Blanket hatred is never acceptable. Regardless of race, religion, gender, sexuality or class, hate only damages one community whilst alienating the other. We see the harm hate has done to communities throughout human history, and it’s felt in the trans community too.

We’ve all suffered prejudice from cis people at one point or another throughout our transition. Whether its misgendering, verbal insults or even physical abuse, the harm many trans people have faced because of a number of cisgender individuals is undeniable.

But we cannot fight hate with more hate. The world does not work that way. It never has.

Openly attacking more than 99% of the world’s population, grouping in allies and loved ones with bigots and transphobes, only serves to remove us from the wider society.
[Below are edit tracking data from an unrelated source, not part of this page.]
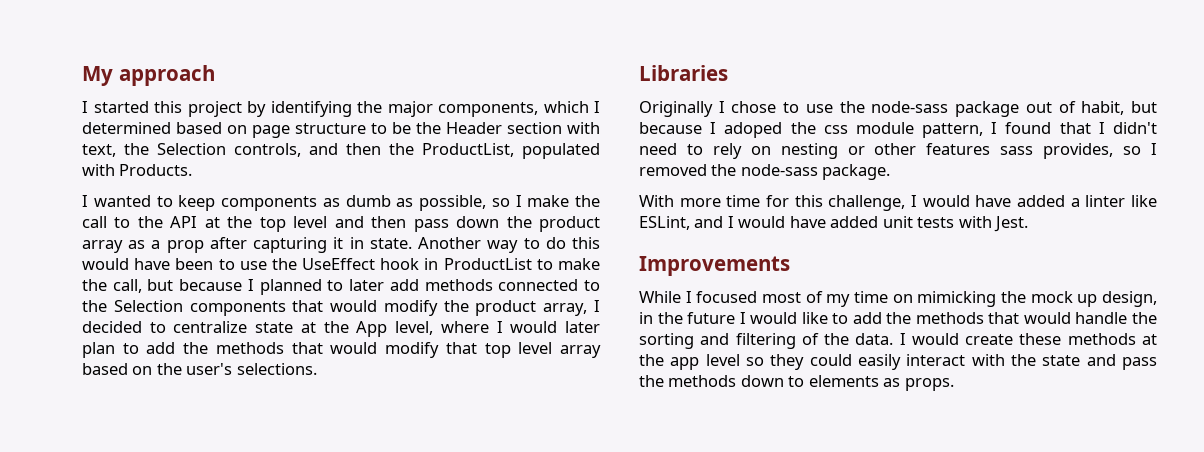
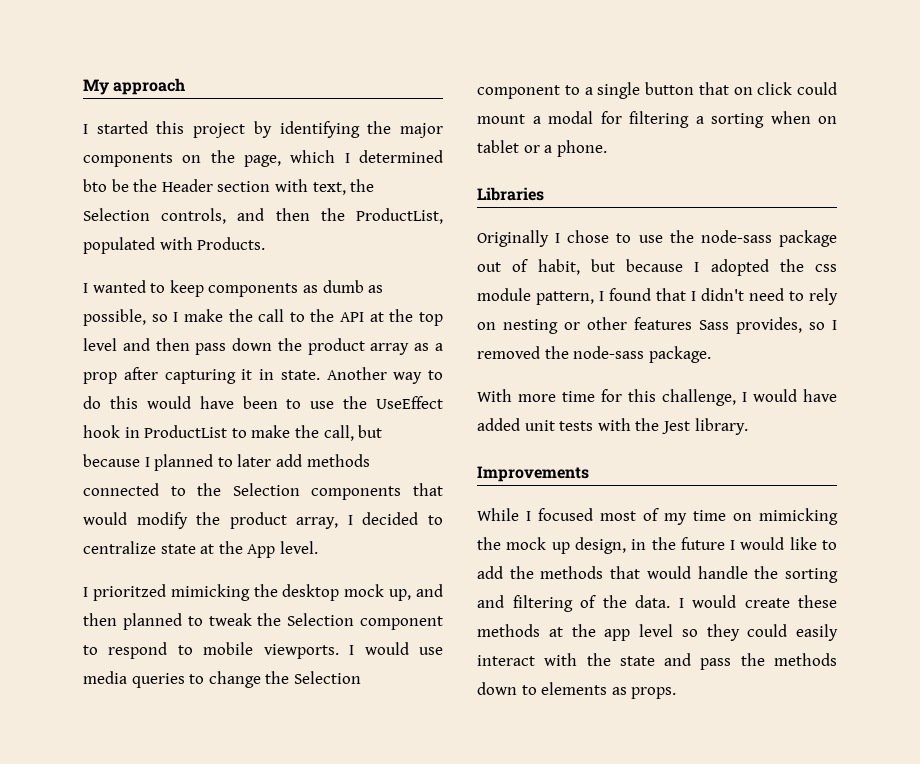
[438,101,600,117] [82,122,387,138] components, which I determined based on page structure to -> [83,150,443,167] [83,179,107,192] components on the page, which I determined bto
[395,321,601,335] [82,342,602,358] [82,363,317,375] level, where I would later plan to add the methods that would modify that top level array based on the user's selections. -> [279,541,318,554] [83,584,443,601] [83,613,443,630] [83,642,443,659] [83,671,361,688] [477,82,837,99] [477,111,837,128] [477,140,607,157] level. // I prioritzed mimicking the desktop mock up, and then planned to tweak the Selection component to respond to mobile viewports. I would use media queries to change the Selection component to a single button that on click could mount a modal for filtering a sorting when on tablet or a phone.
[724,122,783,138] adoped -> [710,259,769,276] adopted
[1000,146,1034,155] sass -> [699,320,729,330] Sass
[1070,195,1157,207] [639,216,1029,232] a linter like ESLint, and I would have added unit tests with Jest. -> [524,418,748,435] unit tests with the Jest library.

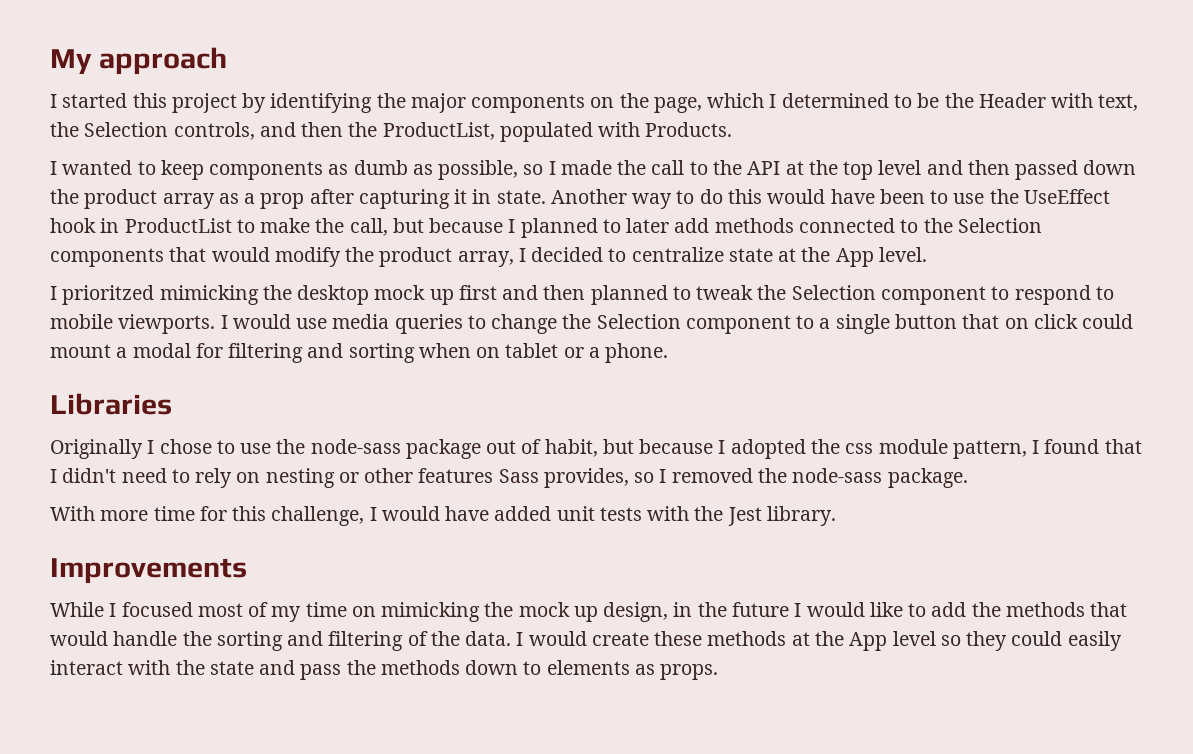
[83,179,107,192] bto -> [893,94,912,108] to
[217,181,271,192] section -> (1046, 100) none
[183,309,223,322] make -> [560,160,612,175] made
[195,343,227,355] pass -> [1015,160,1079,180] passed
[389,589,412,601] up, -> [429,285,497,305] up first
[695,116,704,124] a -> [307,343,344,358] and
[604,629,631,641] app -> [849,632,888,651] App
It makes us seem hostile and unreasonable.

Not to mention stupid. Bigotry in all forms is illogical – how can you judge an entire group of people for the actions of a select few? It’s hard to take the opinion of anyone seriously when they resort to attacking everyone rather than those who have oppressed.

Using anger this way is nothing more than wasted energy. Anger can be a great tool to trigger social change, but it needs to be applied correctly within context. Anger can become a tool, it can galvanise energy to focus on changing perceptions in ways that may cut down or even stop the daily oppressions some of us face.

I’m not alone in the trans community in feeling this way. There are others who have taken to Twitter to show their disdain for the hash tag, pointing out what it really is – dangerous ignorance. Prominent trans activists such as Paris Lees and Hannah Buchanan have criticized the movement, and in turn have been personally attacked by its supporters, told to ‘shut up’ or having labels thrown at them just for voicing an opinion.

The trans community has historically faced many difficulties, and with a long road to equality before us, we must continue the fight. However, generalizing those who differ from us is not the answer. By doing so, we risk alienating potential allies and may provide our opponents with ammunition, something we cannot risk. I’m all for anger, just not in this way.